In my younger days, I was a regular reader of ‘Punch’. This was in its golden era under Alan Coren’s editorship. For, at least, the last fifteen years I’ve been a subscriber to ‘Private Eye’. What that means is that I’ve seen a huge number of cartoons and I couldn’t describe one in a thousand to you.
Because this is a daily blog, I don't
usually revisit what I've written after I've published it.
Because today's entry is about hanging on to erroneous beliefs
I'm revisiting on this occasion.
Shortly after I tweeted about this new entry, I received a tweet
from someone saying that the cartoon described had never
appeared in Private Eye. It can
be viewed here and, as you'll see, it isn't exactly as
described.
I'm happy to acknowledge my false memory.
But there was a cartoon, some years ago in ‘Private Eye’ that has stayed with me and that comes to mind regularly. It is one o’clock in the morning and a man, wearing only underpants, is tapping furiously at his keyboard. His wife, in her nightdress, asks him why he won’t come to bed. ‘I can’t’, he replies, ‘something is wrong on the Internet’.
I remember that cartoon every time one of my Google Alerts takes me to some egregious example of something being wrong on the Internet. My first reaction to such things is to look for the ‘register now’ button in order to get signed up and fire off a bad tempered correction but then ‘my’ cartoon pops into my head and I realise the effort would be almost certainly wasted. As I blogged, yesterday, people cling to erroneous beliefs if those beliefs fit their prejudices.
Today’s example was, as it often is in the spring and summer, about Jacobaea vulgaris, common ragwort previously called Senecio jacobaea. This was a thread on a horse forum that began ‘This is just a reminder to everyone when removing this horrible stuff wear gloves as it will kill us just the same as our horses’. So far, only one person has added to the thread and that is to agree that ‘we can absorb the toxins through the skin’.
The original post goes to say that it was DEFRA’s advice in the ‘Code of Practice on How to Prevent the Spread of Ragwort’ with its talk of the need to wear protective clothing and a face mask when handling ragwort that had him ‘scared to death’.

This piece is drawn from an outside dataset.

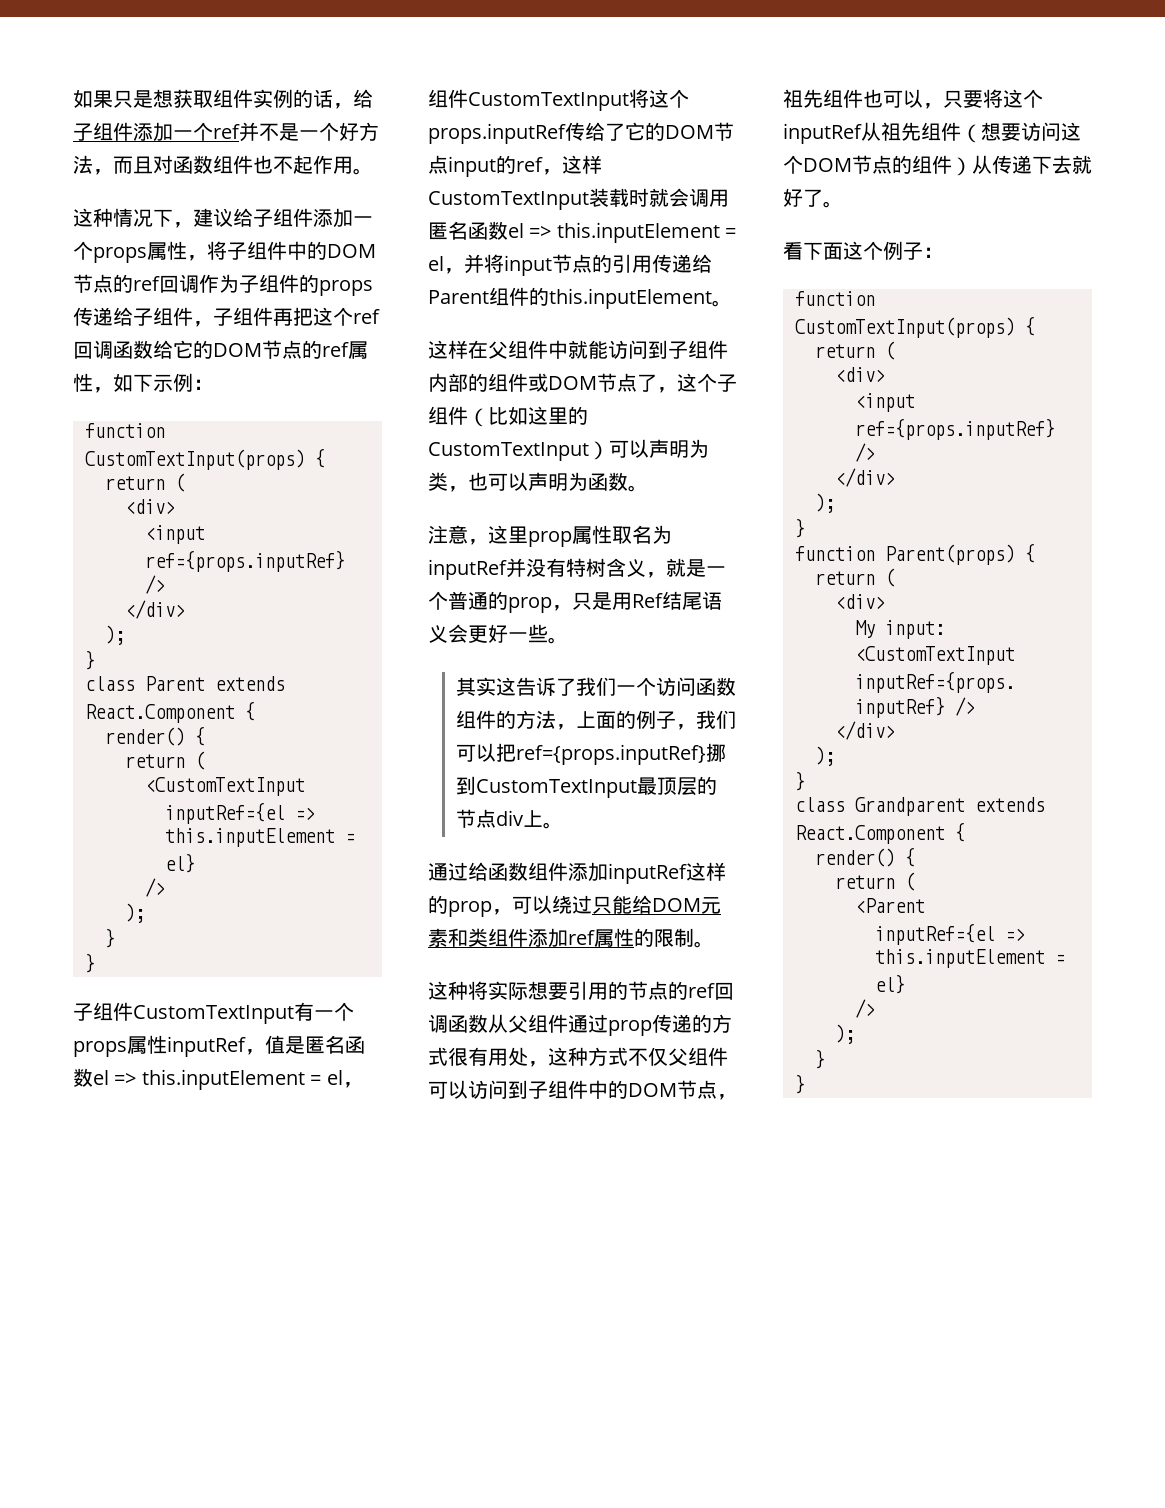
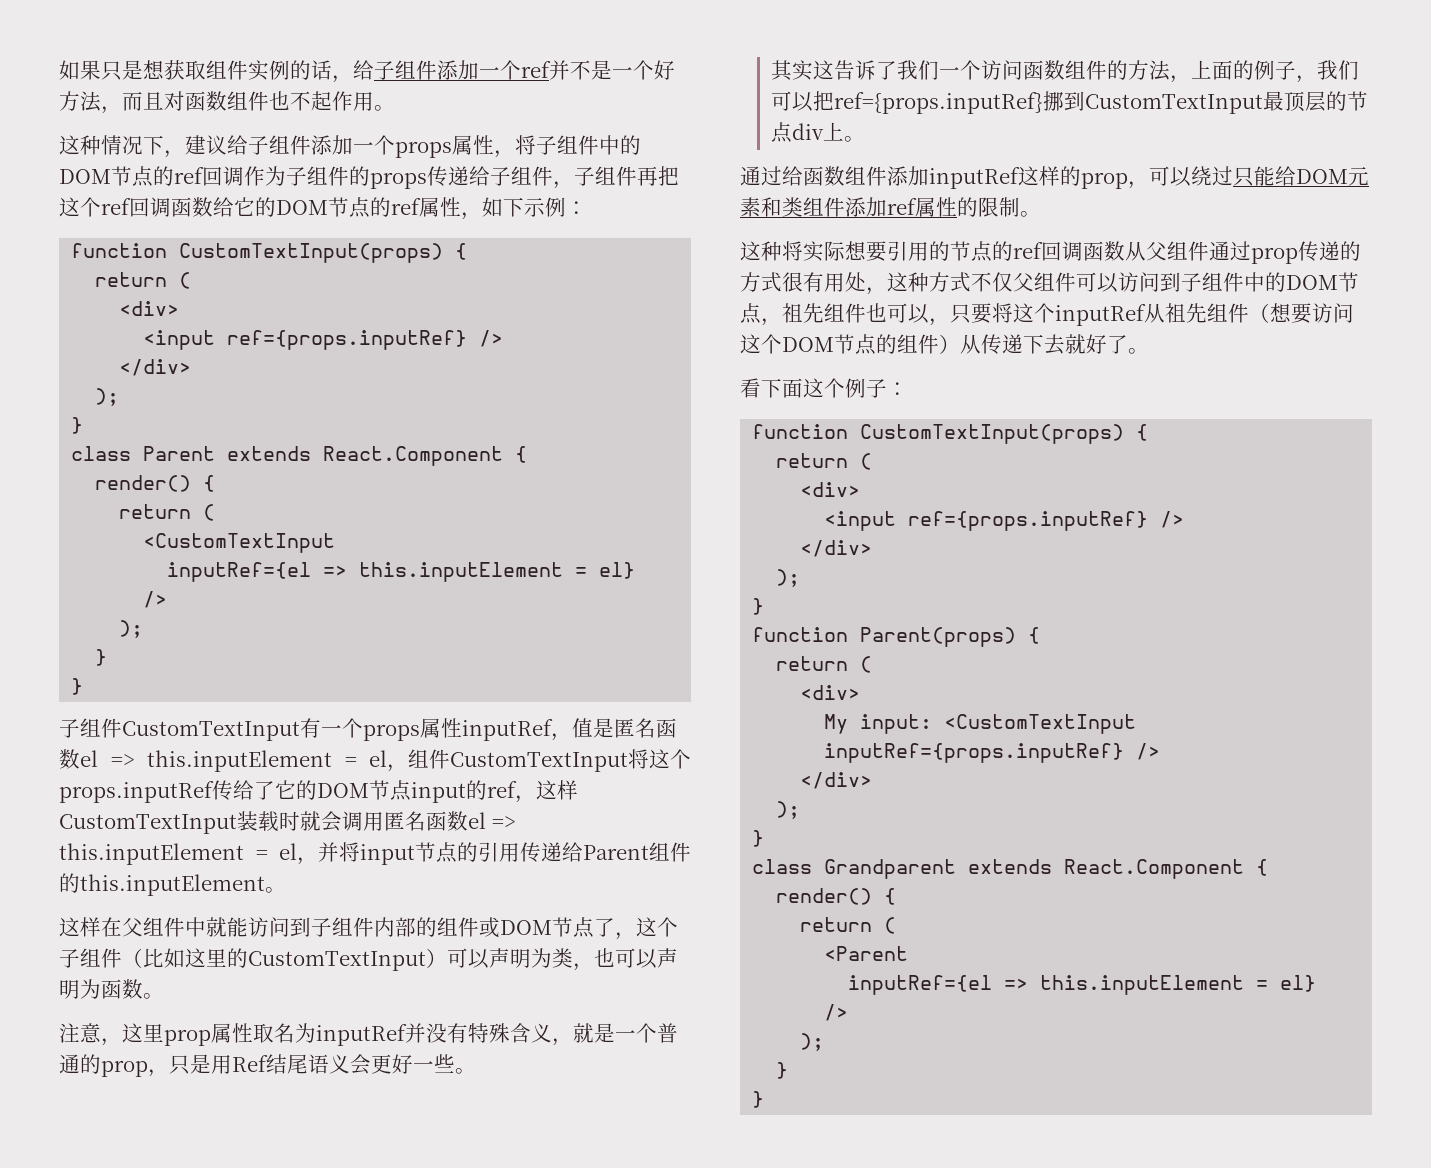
[586,558,606,577] 树 -> [489,1023,510,1043] 殊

I’ve blogged about Jacobaea vulgaris many times and you can see a list of those entries if you go to the plant page but when I blogged about the disappointing lack of knowledge of the COP shown by Richard Benyon MP, the minister whose department is responsible for it, I wrote;
‘…the first published draft of the COP said, of facemask wearing, ‘to reduce the risk of hayfever’; nothing to do with PA poisoning.’
Removing those six words from the final version has left open the possibility of people misunderstanding the risk involved in dealing with ragwort. I always tell people that wearing gloves is good advice because it removes the risk of mechanical damage to the hands as a result of pulling the plants up but it is not essential to avoid poisoning because it has been estimated that it would take 120kg on the skin to cause lethal poisoning.

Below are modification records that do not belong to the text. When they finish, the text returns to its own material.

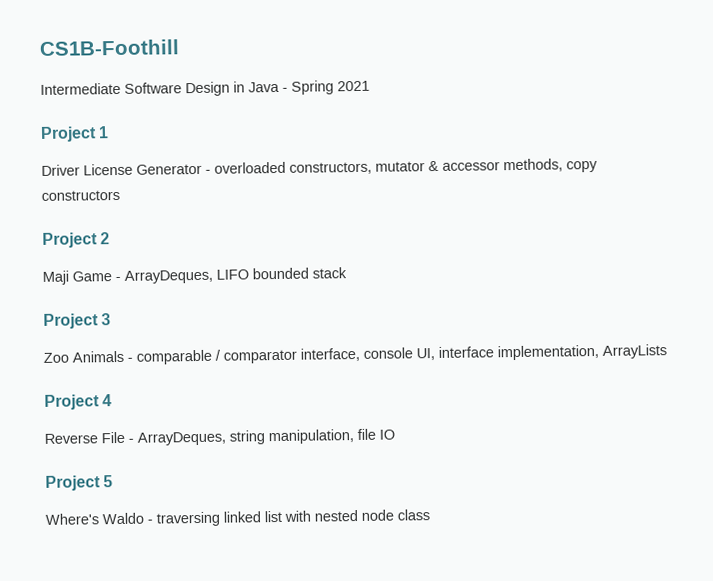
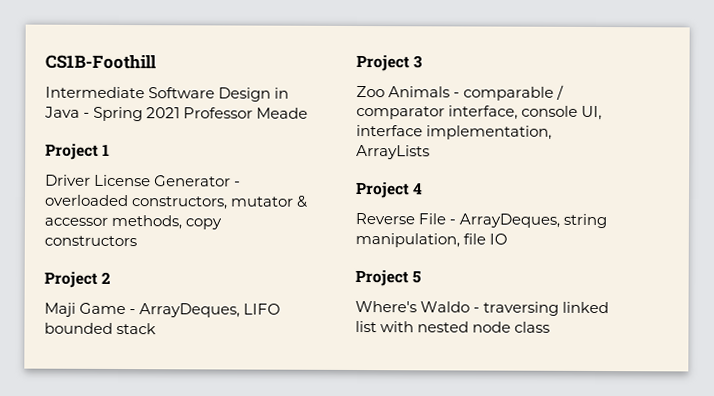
(370, 86) none -> [183,107,309,119] Professor Meade

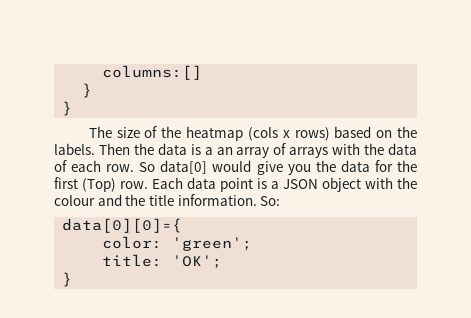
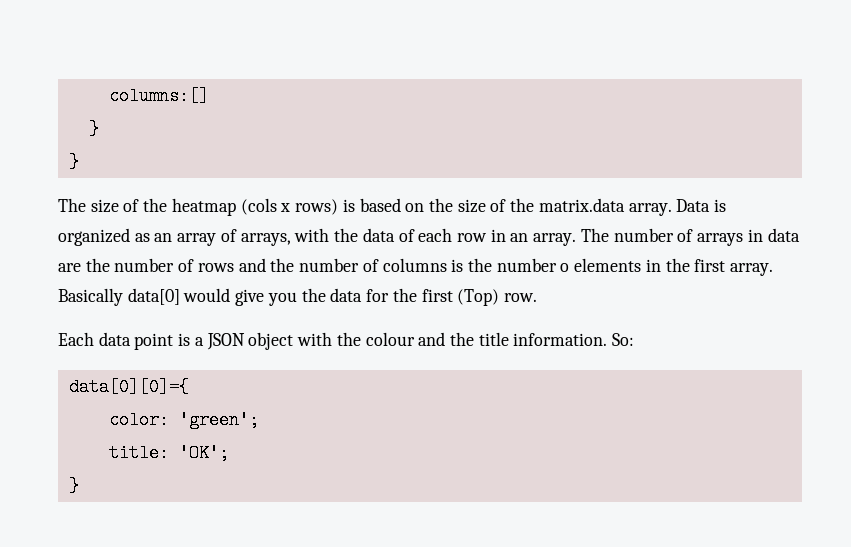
(330, 134) none -> [342,199,355,212] is
[54,143,213,155] labels. Then the data is a -> [457,198,727,216] [58,228,150,246] size of the matrix.data array. Data is organized as
[289,147,329,158] arrays -> [240,233,291,246] arrays,
[106,162,156,172] row. So -> [456,228,800,246] [58,258,774,276] [58,288,123,306] row in an array. The number of arrays in data are the number of rows and the number of columns is the number o elements in the first array. Basically
(148, 185) none -> (537, 297) //

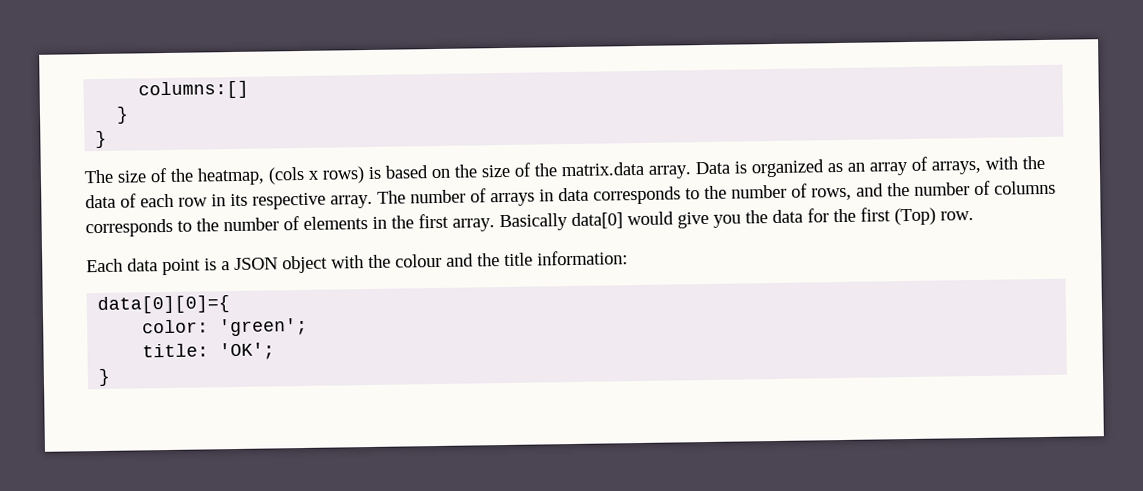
[171,198,236,216] heatmap -> [197,167,265,186] heatmap,
[510,233,529,242] an -> [230,192,326,210] its respective
[58,258,234,272] are the number of rows -> [593,183,852,205] corresponds to the number of rows,
[451,258,570,272] is the number o -> [85,216,300,238] corresponds to the number of
[513,333,635,346] information. So: -> [537,250,628,266] information:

There would be no point in registering for the forum concerned and making these points there because the belief in the potential for harm from ragwort is illogical and, as I’ve seen before, this is an area where people cling to anecdote, even of the ‘I read somewhere about this bloke, right’ variety, in spite of all the evidence.
What I find amusing, because finding it amusing is what stops me sitting here at 1 am in my pants, is the inconsistency of people’s beliefs. Obviously, I do not know the individual concerned and I cannot speak for the totality of his beliefs. In general, however, I know that a great many people, possibly the overwhelming majority, belief that advice from government is ‘health and safety gone mad’ or, at the very least, vastly overblown.

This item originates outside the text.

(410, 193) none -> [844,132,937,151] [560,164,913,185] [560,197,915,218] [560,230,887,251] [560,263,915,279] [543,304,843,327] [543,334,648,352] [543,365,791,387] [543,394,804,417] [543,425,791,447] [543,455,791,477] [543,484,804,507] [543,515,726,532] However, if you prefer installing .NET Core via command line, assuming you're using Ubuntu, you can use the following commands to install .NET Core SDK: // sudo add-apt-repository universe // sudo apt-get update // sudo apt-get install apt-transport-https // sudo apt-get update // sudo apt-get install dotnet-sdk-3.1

There’s actually a paradox to the way people view information from the government. They are, generally, hugely sceptical when the government says they should drink less or eat more vegetables or get more exercise but, at other times, as was seen this week with the fuel situation, they will not only accept what the government says but grossly exaggerate it.
And they do that because it fits with their existing beliefs. Regardless of what was said, people would have tried to ensure they had plenty of fuel and panic buying would have occurred. If the government had said there was no need to fill-up, people would have taken that as a sign that they should fill up.
People believe what they want to believe and won’t be swayed by what anyone else says. The people on horse forums who ‘know’ how dangerous ragwort is will choose what to believe in order to bolster their prejudice.